The New York Police Department’s attempt at using social media to connect with constituents on Tuesday went…well, let’s say awry.
An initial tweet asked people to post photos of themselves with police officers along with the hashtag #myNYPD. Obviously this went poorly, because obviously it was going to go poorly, because these things can really only go poorly (we’ll get back to that in a moment). In response, people sent in lots and lots and lots and lots and lots and lots and lots and lots and lots and lots and lots of photos of New York police officers doing violent things to people. (Like the photo at the top of this post. It’s almost two years old, but thanks to the #myNYPD hashtag, it has been everywhere over the last 24 hours.)
William J. Bratton, the police commissioner, said he isn’t too bothered by the reaction:
“I kind of welcome the attention,” Bratton said Wednesday as the negative tweets kept coming nearly 24 hours after cops invited the cyber-submissions….
“Most of the pictures I looked at, they’re old news,” Bratton said, tossing previous NYPD administrations under the patrol car. “They’ve been out there for a long time.”

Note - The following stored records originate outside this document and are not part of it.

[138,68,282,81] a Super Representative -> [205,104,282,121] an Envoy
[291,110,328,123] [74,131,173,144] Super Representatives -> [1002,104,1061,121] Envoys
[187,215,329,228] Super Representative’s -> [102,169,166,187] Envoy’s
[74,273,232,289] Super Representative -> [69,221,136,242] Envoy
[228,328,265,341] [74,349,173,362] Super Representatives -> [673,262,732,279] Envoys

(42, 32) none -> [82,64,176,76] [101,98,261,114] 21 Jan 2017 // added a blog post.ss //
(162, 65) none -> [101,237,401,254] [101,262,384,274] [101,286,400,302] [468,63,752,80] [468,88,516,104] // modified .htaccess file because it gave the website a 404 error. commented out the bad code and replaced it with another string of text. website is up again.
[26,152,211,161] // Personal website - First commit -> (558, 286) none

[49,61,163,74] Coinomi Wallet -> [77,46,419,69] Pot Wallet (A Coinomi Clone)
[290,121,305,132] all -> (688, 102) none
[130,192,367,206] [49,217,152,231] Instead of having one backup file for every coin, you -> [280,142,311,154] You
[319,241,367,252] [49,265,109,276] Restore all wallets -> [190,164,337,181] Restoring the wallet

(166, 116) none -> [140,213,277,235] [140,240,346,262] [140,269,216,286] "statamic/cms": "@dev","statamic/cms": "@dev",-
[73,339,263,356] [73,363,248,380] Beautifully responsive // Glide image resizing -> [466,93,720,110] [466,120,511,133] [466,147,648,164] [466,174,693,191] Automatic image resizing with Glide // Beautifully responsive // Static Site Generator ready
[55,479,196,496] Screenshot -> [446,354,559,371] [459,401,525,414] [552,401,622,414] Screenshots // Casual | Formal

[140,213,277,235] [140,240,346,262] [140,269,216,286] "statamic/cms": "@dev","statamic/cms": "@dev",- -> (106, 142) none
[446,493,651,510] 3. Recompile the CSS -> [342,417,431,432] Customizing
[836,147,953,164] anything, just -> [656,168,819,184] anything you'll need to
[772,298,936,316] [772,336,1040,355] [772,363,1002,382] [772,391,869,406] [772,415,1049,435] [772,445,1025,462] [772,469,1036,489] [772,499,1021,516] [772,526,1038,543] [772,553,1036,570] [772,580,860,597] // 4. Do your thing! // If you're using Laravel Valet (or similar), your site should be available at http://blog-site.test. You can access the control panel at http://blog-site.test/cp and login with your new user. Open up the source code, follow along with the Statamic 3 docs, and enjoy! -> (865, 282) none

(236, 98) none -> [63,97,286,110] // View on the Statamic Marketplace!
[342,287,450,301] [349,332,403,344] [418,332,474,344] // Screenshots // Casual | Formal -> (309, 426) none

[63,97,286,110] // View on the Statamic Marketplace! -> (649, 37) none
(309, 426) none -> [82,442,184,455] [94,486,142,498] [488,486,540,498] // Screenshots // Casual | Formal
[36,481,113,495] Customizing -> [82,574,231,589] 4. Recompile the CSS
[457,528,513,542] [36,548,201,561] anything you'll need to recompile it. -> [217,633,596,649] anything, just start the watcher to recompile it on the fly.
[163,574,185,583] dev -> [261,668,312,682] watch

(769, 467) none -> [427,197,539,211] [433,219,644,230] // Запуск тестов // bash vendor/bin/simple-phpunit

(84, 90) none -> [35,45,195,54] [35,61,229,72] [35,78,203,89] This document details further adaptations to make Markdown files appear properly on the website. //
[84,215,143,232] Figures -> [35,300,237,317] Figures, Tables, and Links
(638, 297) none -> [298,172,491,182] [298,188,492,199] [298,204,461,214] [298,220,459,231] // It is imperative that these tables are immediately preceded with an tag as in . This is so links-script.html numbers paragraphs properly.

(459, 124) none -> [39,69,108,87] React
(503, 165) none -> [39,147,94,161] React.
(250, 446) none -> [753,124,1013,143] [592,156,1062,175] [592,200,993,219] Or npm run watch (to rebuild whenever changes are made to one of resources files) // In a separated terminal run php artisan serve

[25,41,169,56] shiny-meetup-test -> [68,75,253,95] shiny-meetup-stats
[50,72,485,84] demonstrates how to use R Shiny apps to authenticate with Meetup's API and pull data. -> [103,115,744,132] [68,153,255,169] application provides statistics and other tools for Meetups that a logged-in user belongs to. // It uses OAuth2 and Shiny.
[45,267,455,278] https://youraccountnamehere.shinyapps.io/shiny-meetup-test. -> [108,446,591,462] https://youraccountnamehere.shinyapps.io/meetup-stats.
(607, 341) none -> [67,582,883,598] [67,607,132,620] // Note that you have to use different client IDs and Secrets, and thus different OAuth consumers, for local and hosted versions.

(First, let us pause and appreciate “under the patrol car.” Please never change, New York Daily News.)
Bratton has said he wants to use social media more to gauge public opinion. Earlier this month, a photo showing an officer walking an elderly woman (believed to be blind) was quite popular online, prompting the decision to ask for more photos of police with members of the public, according to the Wall Street Journal. Bratton also encouraged people to keep sending in photos, not that people need much encouragement.
Which brings us to the larger issue of hashtags in general. There were really only two ways for this to go, at least for the broader social media audience: Either the hashtag was going to get some responses before largely fading away without seeping into the larger culture, or it was going to go so, so wrong that the hashtag’s failure would become the story itself.
So McDonald’s tries to promote #McDStories and winds up with a predictable response. Research in Motion tries out #BeBold and gets mocked. On and on it goes, and this clearly isn’t going away, not as long as brands and companies and organizations see Twitter and other social media platforms as ways to create promotions for their products and/or overall existence. We’re going to see more hashtags go awry and we’re going to see more tweets like the insanely pornographic US Airways one (as companies continue to use social media to answer customer complaints) and Campbell Soup’s “Pearl Harbor, But A Jaunty, Anthropomorphic Cartoon” tweet (as companies continue to show us there’s no extant hashtag they won’t glom onto).